Most valuable of all, by clearing away the noise and divisiveness, vTaiwan created outcomes that the government could actually act on. It has formed the core of around a dozen pieces of laws and regulations now implemented in Taiwan, on everything from revenge porn to fintech regulation. More are waiting to be passed.
New worlds may begin in the old, but they don’t remain there. Civic technologists are spread all over the world, and the achievements of Taiwan – and Audrey Tang herself – have redefined what is possible. Through the many hackathons, meet-ups and conferences that knit the community together, and in different forms and guises, the idea spread that here was a way to transform democracy, to make decisions more effectively.
Polis was used to bring 2,000 people together at a virtual town hall in Bowling Green, Kentucky — a world away from Taipei, to say the least. Asked how to improve the local area, residents found consensus around improving traffic flow, adding bike lanes, beautification of the waterfront, even access to broadband internet services.

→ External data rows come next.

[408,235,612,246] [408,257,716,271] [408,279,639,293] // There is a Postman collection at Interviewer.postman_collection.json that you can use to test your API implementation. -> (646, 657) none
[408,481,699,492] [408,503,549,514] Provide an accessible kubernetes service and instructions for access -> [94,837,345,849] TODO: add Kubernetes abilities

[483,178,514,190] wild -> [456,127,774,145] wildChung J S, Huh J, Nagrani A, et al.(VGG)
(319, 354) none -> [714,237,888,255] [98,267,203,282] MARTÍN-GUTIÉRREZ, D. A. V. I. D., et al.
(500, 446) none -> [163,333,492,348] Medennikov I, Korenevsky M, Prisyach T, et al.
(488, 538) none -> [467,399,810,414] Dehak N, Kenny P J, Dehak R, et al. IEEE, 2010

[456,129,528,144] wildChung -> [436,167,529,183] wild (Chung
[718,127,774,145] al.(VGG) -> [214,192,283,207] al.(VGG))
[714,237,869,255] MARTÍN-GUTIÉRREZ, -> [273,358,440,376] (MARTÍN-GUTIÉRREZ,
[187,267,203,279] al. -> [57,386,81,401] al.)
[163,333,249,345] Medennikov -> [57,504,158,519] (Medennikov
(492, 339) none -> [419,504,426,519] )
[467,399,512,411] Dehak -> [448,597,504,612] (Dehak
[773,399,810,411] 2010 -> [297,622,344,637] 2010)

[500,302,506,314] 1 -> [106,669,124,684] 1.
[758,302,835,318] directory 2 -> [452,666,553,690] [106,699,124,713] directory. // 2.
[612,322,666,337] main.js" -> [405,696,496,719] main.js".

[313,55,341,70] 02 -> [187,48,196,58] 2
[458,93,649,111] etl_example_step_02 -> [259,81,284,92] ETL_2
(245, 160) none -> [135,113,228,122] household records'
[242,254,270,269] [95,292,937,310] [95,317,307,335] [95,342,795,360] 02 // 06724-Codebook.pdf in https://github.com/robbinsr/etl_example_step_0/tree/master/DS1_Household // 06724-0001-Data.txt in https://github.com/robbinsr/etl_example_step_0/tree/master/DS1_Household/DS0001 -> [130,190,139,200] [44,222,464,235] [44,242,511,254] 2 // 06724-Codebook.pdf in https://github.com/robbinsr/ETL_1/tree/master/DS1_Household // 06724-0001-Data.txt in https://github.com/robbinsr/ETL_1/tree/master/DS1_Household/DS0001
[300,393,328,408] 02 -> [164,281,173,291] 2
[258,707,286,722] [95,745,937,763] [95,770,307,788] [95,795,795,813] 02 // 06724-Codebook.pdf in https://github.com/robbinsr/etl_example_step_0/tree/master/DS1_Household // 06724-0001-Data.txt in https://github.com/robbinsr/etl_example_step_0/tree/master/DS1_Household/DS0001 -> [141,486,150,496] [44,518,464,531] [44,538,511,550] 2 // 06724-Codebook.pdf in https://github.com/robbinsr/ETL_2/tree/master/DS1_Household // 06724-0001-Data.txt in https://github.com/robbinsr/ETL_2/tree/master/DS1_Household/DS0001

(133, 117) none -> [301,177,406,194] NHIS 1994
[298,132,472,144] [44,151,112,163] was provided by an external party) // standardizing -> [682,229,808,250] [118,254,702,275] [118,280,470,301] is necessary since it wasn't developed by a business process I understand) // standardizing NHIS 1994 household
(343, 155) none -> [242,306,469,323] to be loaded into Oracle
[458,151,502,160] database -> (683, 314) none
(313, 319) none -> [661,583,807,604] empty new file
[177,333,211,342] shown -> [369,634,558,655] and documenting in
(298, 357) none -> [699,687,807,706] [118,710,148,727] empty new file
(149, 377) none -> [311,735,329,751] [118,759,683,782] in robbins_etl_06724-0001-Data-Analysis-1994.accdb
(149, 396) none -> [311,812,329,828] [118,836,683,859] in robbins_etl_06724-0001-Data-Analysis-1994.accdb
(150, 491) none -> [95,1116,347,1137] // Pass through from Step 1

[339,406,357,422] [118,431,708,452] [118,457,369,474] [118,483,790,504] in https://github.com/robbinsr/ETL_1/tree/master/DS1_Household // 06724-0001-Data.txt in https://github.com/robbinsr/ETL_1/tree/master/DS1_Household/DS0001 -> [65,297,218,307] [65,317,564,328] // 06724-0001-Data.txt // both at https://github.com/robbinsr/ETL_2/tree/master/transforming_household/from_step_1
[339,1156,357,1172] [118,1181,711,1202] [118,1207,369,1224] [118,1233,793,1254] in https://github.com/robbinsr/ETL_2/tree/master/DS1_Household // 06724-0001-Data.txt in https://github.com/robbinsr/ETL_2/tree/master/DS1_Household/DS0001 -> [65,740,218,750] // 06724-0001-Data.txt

The local government of Newham in the U.K. used it to help inform parking policy. And all the way over in Singapore, the government used it to hear from young people about their views on active citizenry, inclusivity, and awareness around mental health.
The biggest hurdle, however, is yet to come. For any of these initiatives to matter, the process has to be plugged into power. It has to change things. It has to make decisions. In Taiwan or elsewhere, the process must work within existing systems of democracy, which it both relies on and challenges.
That’s a reason to be cautious, but also a reason for optimism. The system’s potential to heal divisions, to reconnect people to politics, is a solution made for the problems of our age. What started with a protest on the floor of Taiwan’s parliament may lead us towards a world governed by systems that look very different from any parliament at all.